- About this exercise
Your answer should be the full data, transcribed exactly, with no pictures in it.

- Records supplied
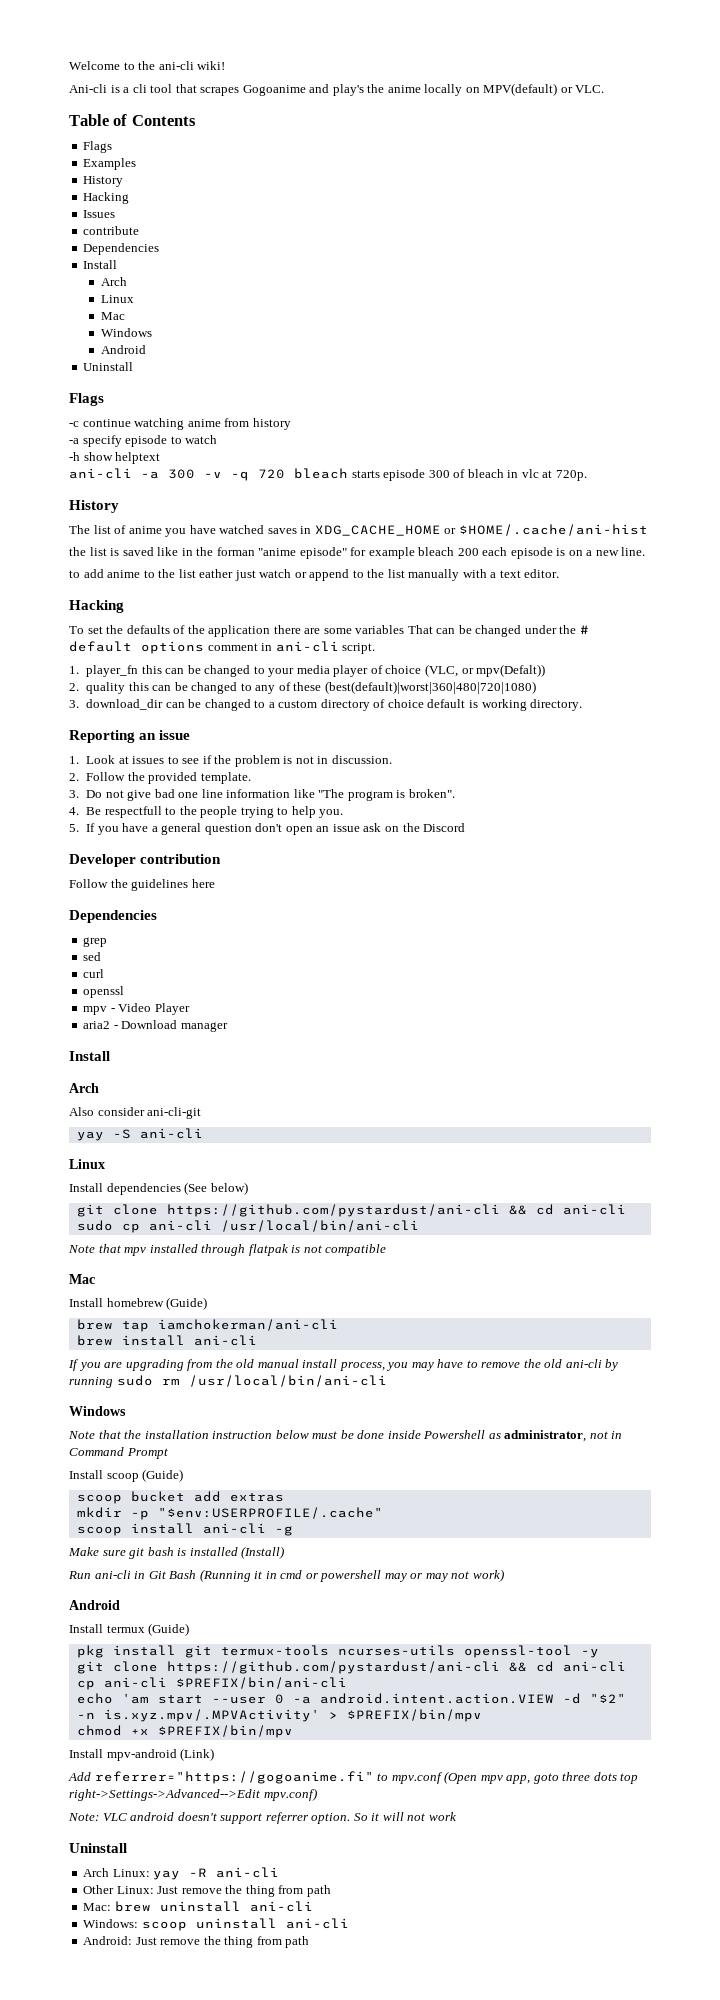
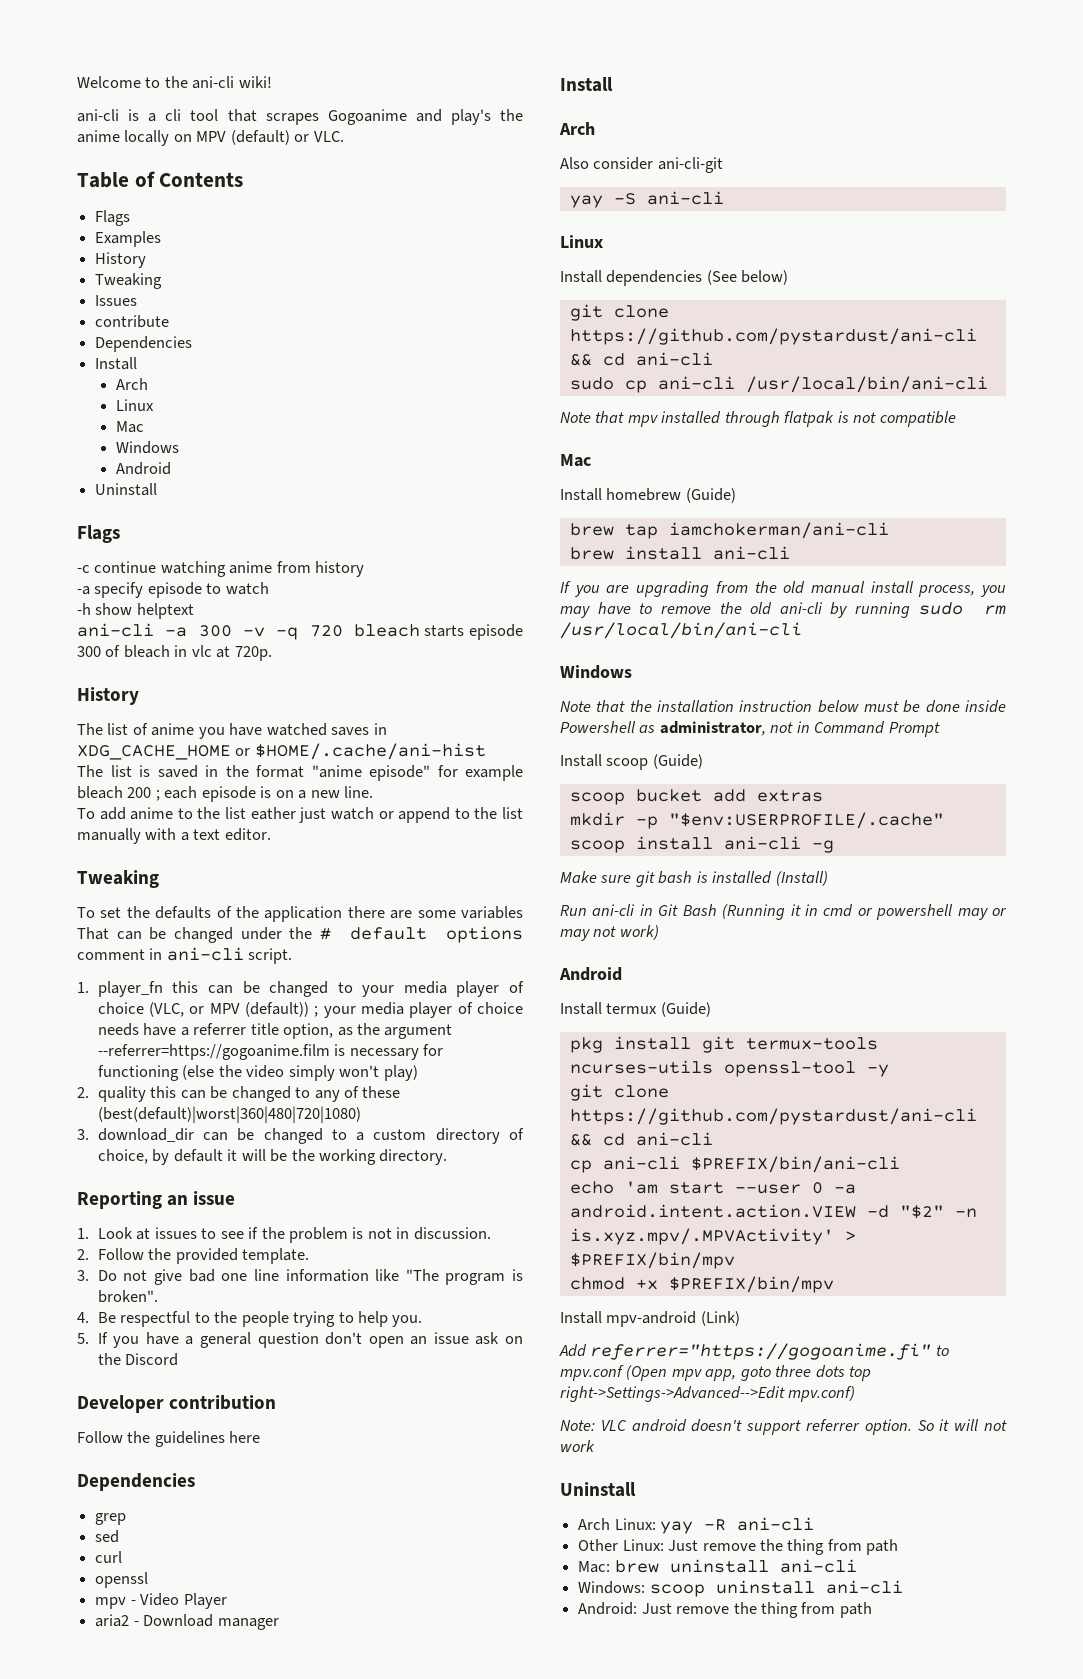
- Ani-cli is a cli tool that scrapes Gogoanime and play's the anime locally on MPV(default) or VLC.
+ ani-cli is a cli tool that scrapes Gogoanime and play's the anime locally on MPV (default) or VLC.
  Examples
  History
- Hacking
+ Tweaking
- the list is saved like in the forman "anime episode" for example bleach 200 each episode is on a new line.
+ The list is saved in the format "anime episode" for example bleach 200 ; each episode is on a new line.
- to add anime to the list eather just watch or append to the list manually with a text editor.
- Hacking
+ To add anime to the list eather just watch or append to the list manually with a text editor.
+ Tweaking
- 1. player_fn this can be changed to your media player of choice (VLC, or mpv(Defalt))
+ 1. player_fn this can be changed to your media player of choice (VLC, or MPV (default)) ; your media player of choice needs have a referrer title option, as the argument --referrer=https://gogoanime.film is necessary for functioning (else the video simply won't play)
- 3. download_dir can be changed to a custom directory of choice default is working directory.
+ 3. download_dir can be changed to a custom directory of choice, by default it will be the working directory.
- 4. Be respectfull to the people trying to help you.
+ 4. Be respectful to the people trying to help you.

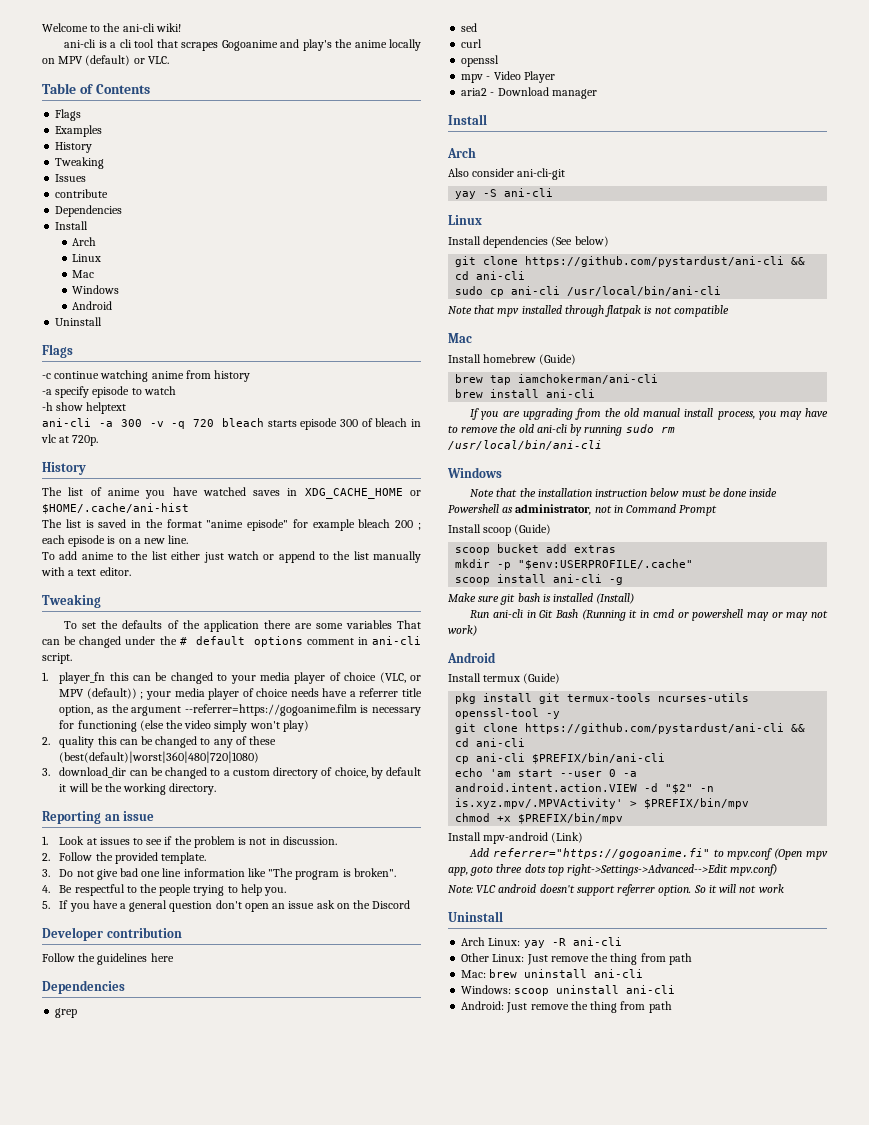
- To add anime to the list eather just watch or append to the list manually with a text editor.
+ To add anime to the list either just watch or append to the list manually with a text editor.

- Task output
- Ani-cli is a cli tool that scrapes Gogoanime and play's the anime locally on MPV(default) or VLC.
+ ani-cli is a cli tool that scrapes Gogoanime and play's the anime locally on MPV (default) or VLC.
  Examples
  History
- Hacking
+ Tweaking
- the list is saved like in the forman "anime episode" for example bleach 200 each episode is on a new line.
+ The list is saved in the format "anime episode" for example bleach 200 ; each episode is on a new line.
- to add anime to the list eather just watch or append to the list manually with a text editor.
- Hacking
+ To add anime to the list eather just watch or append to the list manually with a text editor.
+ Tweaking
- 1. player_fn this can be changed to your media player of choice (VLC, or mpv(Defalt))
+ 1. player_fn this can be changed to your media player of choice (VLC, or MPV (default)) ; your media player of choice needs have a referrer title option, as the argument --referrer=https://gogoanime.film is necessary for functioning (else the video simply won't play)
- 3. download_dir can be changed to a custom directory of choice default is working directory.
+ 3. download_dir can be changed to a custom directory of choice, by default it will be the working directory.
- 4. Be respectfull to the people trying to help you.
+ 4. Be respectful to the people trying to help you.

- To add anime to the list eather just watch or append to the list manually with a text editor.
+ To add anime to the list either just watch or append to the list manually with a text editor.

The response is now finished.